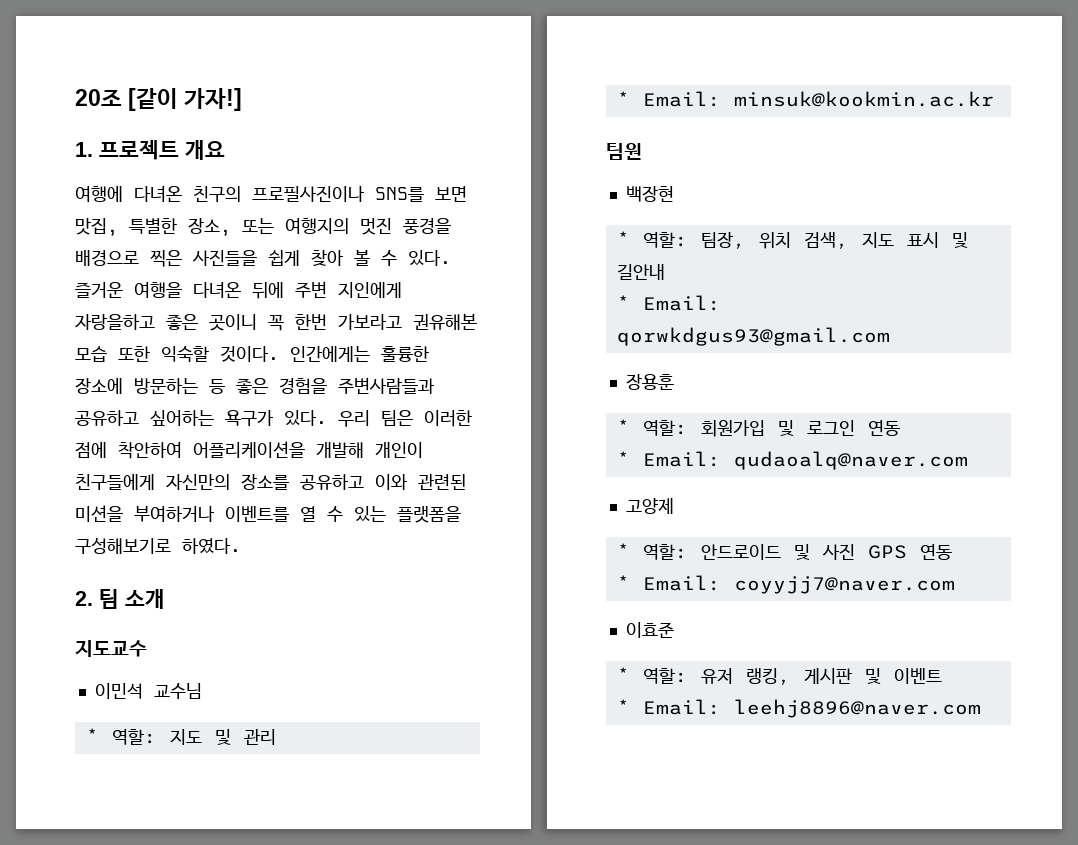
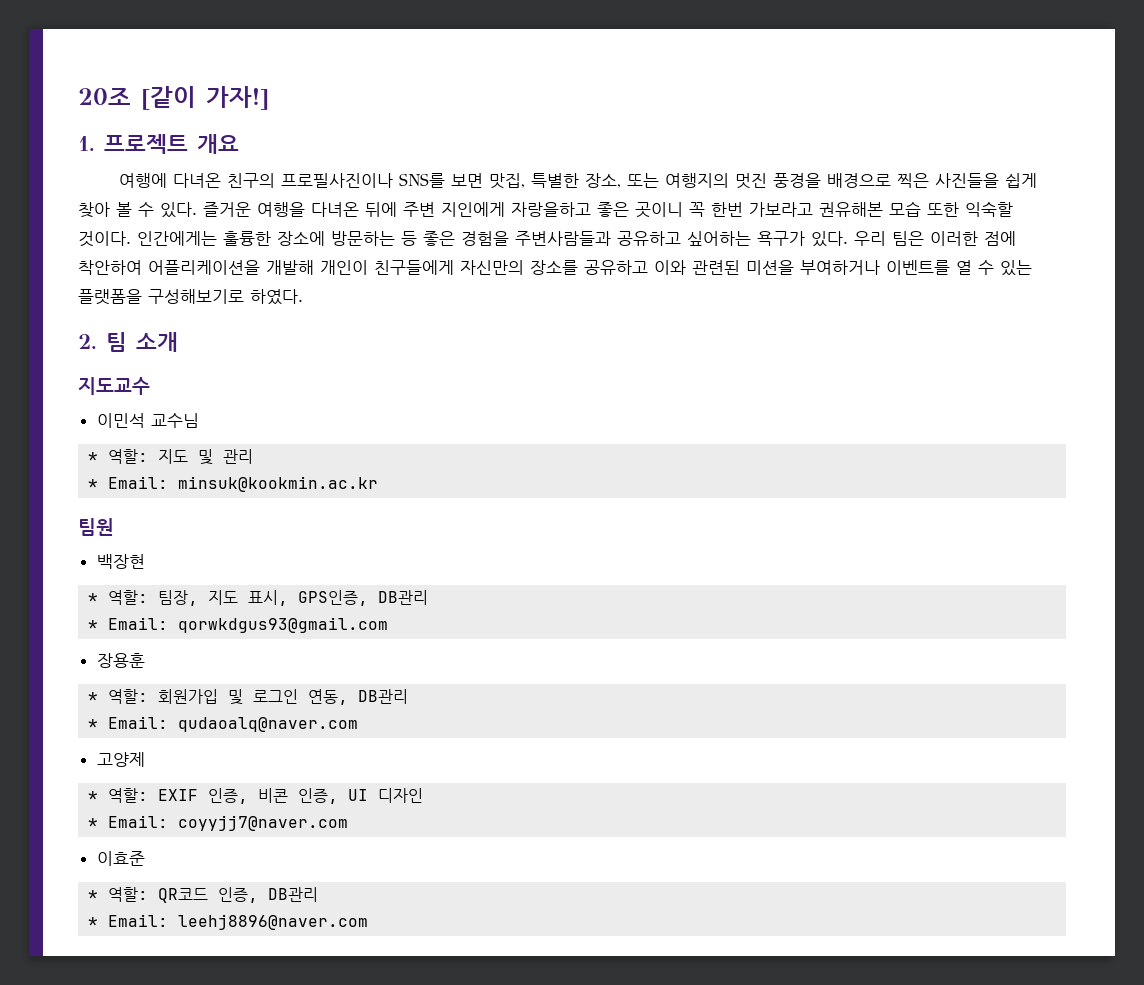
- * 역할: 팀장, 위치 검색, 지도 표시 및 길안내
+ * 역할: 팀장, 지도 표시, GPS인증, DB관리
- * 역할: 회원가입 및 로그인 연동
+ * 역할: 회원가입 및 로그인 연동, DB관리
- * 역할: 안드로이드 및 사진 GPS 연동
+ * 역할: EXIF 인증, 비콘 인증, UI 디자인
- * 역할: 유저 랭킹, 게시판 및 이벤트
+ * 역할: QR코드 인증, DB관리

+ + + + +

**Your task**
The pictures alone are to be left out when the data above is copied; all else must match exactly.

**Exercise result**
- * 역할: 팀장, 위치 검색, 지도 표시 및 길안내
+ * 역할: 팀장, 지도 표시, GPS인증, DB관리
- * 역할: 회원가입 및 로그인 연동
+ * 역할: 회원가입 및 로그인 연동, DB관리
- * 역할: 안드로이드 및 사진 GPS 연동
+ * 역할: EXIF 인증, 비콘 인증, UI 디자인
- * 역할: 유저 랭킹, 게시판 및 이벤트
+ * 역할: QR코드 인증, DB관리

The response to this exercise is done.